What is expected.
If a record holds a picture, leave the picture out and repeat everything else exactly.
==== Excerpted records ====
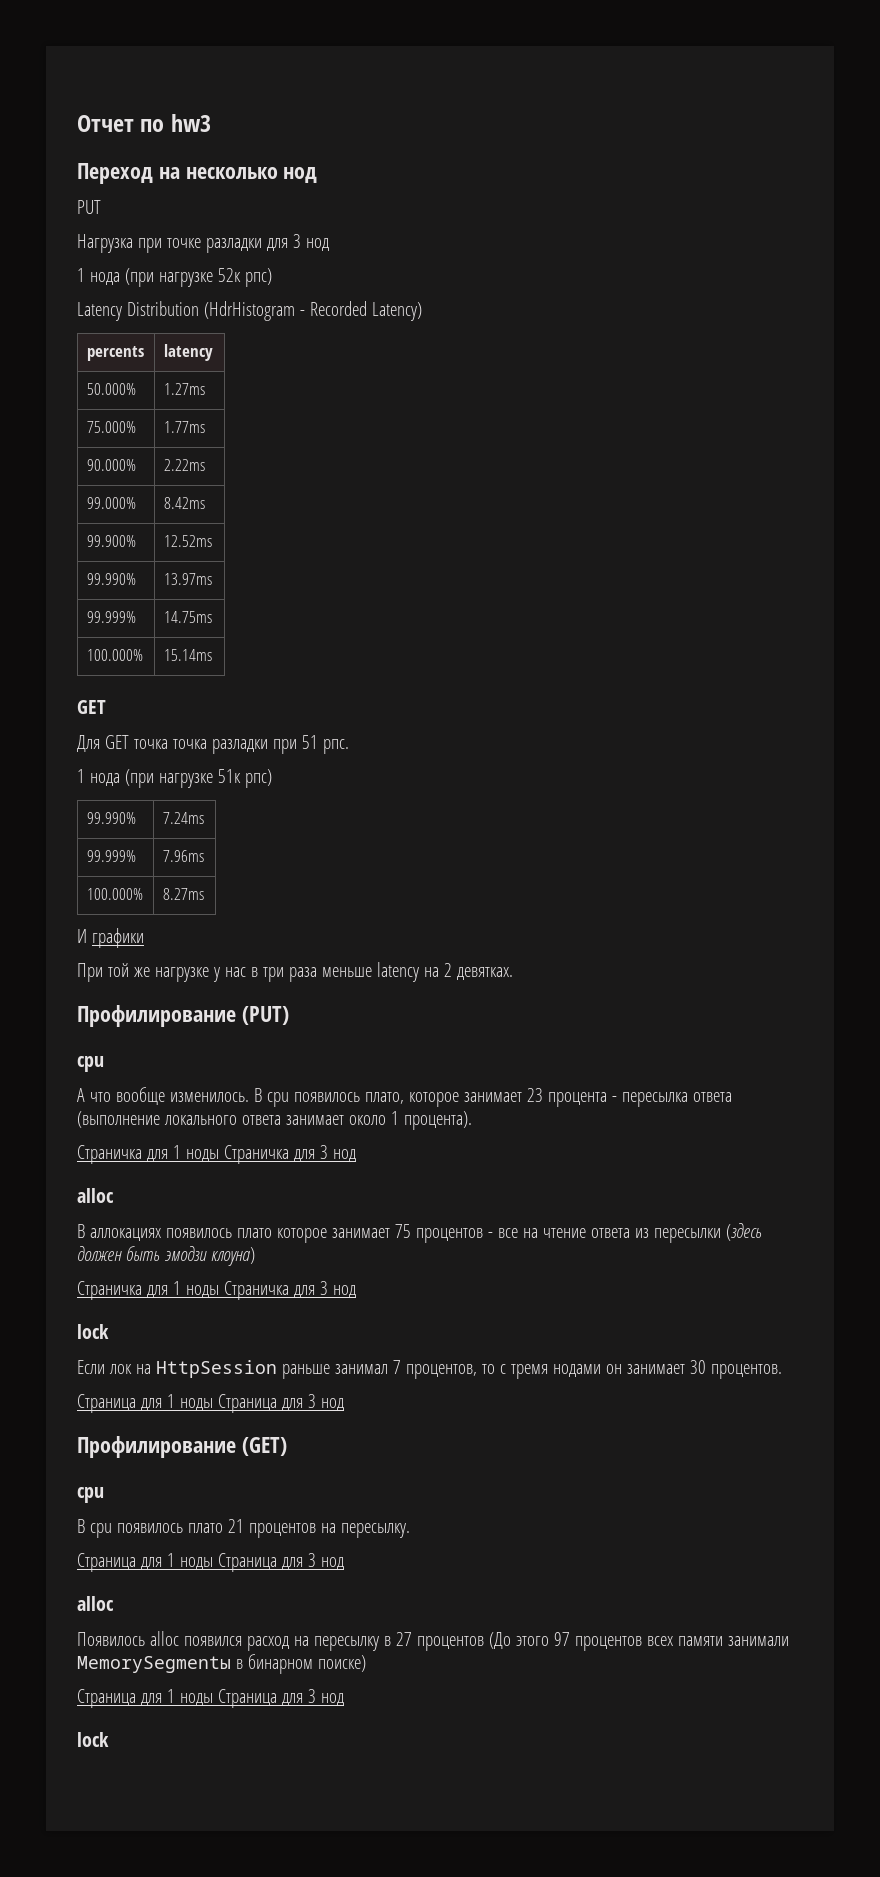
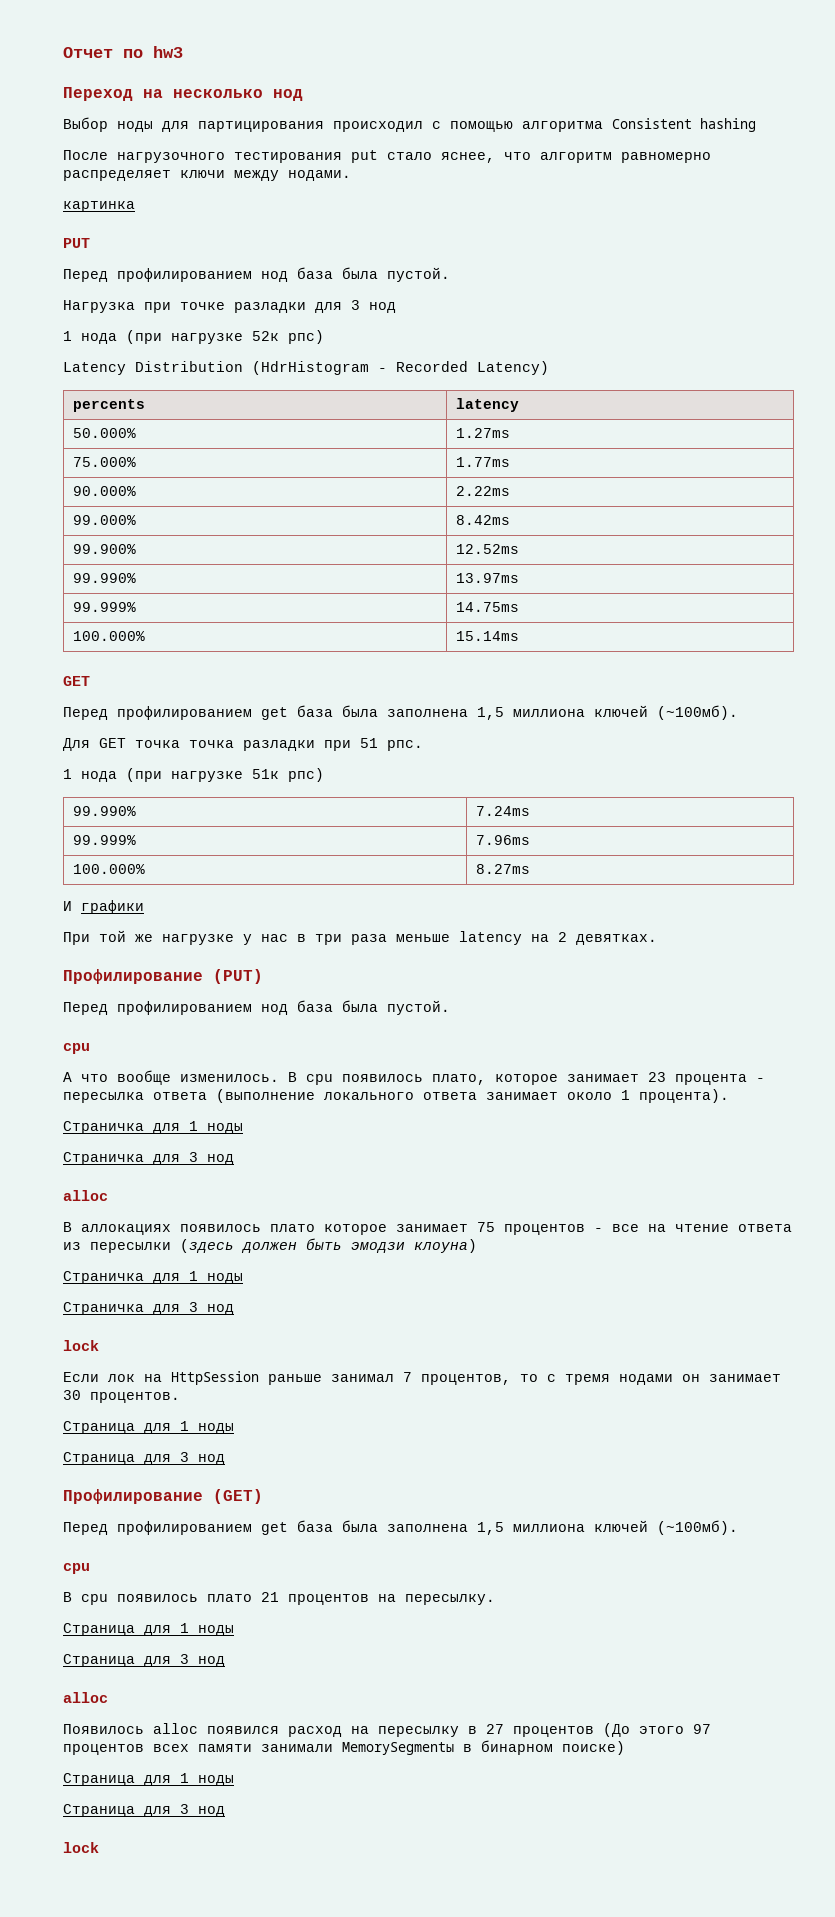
+ Выбор ноды для партицирования происходил с помощью алгоритма Consistent hashing
+ После нагрузочного тестирования put стало яснее, что алгоритм равномерно распределяет ключи между нодами.
+ картинка
  PUT
+ Перед профилированием нод база была пустой.
  100.000% | 15.14ms
  GET
+ Перед профилированием get база была заполнена 1,5 миллиона ключей (~100мб).
  Профилирование (PUT)
+ Перед профилированием нод база была пустой.
  В cpu появилось плато, которое занимает 23 процента - пересылка ответа (выполнение локального ответа занимает около 1 процента).
- Страничка для 1 ноды Страничка для 3 нод
+ Страничка для 1 ноды
+ Страничка для 3 нод
  В аллокациях появилось плато которое занимает 75 процентов - все на чтение ответа из пересылки (здесь должен быть эмодзи клоуна)
- Страничка для 1 ноды Страничка для 3 нод
+ Страничка для 1 ноды
+ Страничка для 3 нод
  Если лок на HttpSession раньше занимал 7 процентов, то с тремя нодами он занимает 30 процентов.
- Страница для 1 ноды Страница для 3 нод
+ Страница для 1 ноды
+ Страница для 3 нод
  Профилирование (GET)
+ Перед профилированием get база была заполнена 1,5 миллиона ключей (~100мб).
  В cpu появилось плато 21 процентов на пересылку.
- Страница для 1 ноды Страница для 3 нод
+ Страница для 1 ноды
+ Страница для 3 нод
  Появилось alloc появился расход на пересылку в 27 процентов (До этого 97 процентов всех памяти занимали MemorySegmentы в бинарном поиске)
- Страница для 1 ноды Страница для 3 нод
+ Страница для 1 ноды
+ Страница для 3 нод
====
Response to the task.
+ Выбор ноды для партицирования происходил с помощью алгоритма Consistent hashing
+ После нагрузочного тестирования put стало яснее, что алгоритм равномерно распределяет ключи между нодами.
+ картинка
  PUT
+ Перед профилированием нод база была пустой.
  100.000% | 15.14ms
  GET
+ Перед профилированием get база была заполнена 1,5 миллиона ключей (~100мб).
  Профилирование (PUT)
+ Перед профилированием нод база была пустой.
  В cpu появилось плато, которое занимает 23 процента - пересылка ответа (выполнение локального ответа занимает около 1 процента).
- Страничка для 1 ноды Страничка для 3 нод
+ Страничка для 1 ноды
+ Страничка для 3 нод
  В аллокациях появилось плато которое занимает 75 процентов - все на чтение ответа из пересылки (здесь должен быть эмодзи клоуна)
- Страничка для 1 ноды Страничка для 3 нод
+ Страничка для 1 ноды
+ Страничка для 3 нод
  Если лок на HttpSession раньше занимал 7 процентов, то с тремя нодами он занимает 30 процентов.
- Страница для 1 ноды Страница для 3 нод
+ Страница для 1 ноды
+ Страница для 3 нод
  Профилирование (GET)
+ Перед профилированием get база была заполнена 1,5 миллиона ключей (~100мб).
  В cpu появилось плато 21 процентов на пересылку.
- Страница для 1 ноды Страница для 3 нод
+ Страница для 1 ноды
+ Страница для 3 нод
  Появилось alloc появился расход на пересылку в 27 процентов (До этого 97 процентов всех памяти занимали MemorySegmentы в бинарном поиске)
- Страница для 1 ноды Страница для 3 нод
+ Страница для 1 ноды
+ Страница для 3 нод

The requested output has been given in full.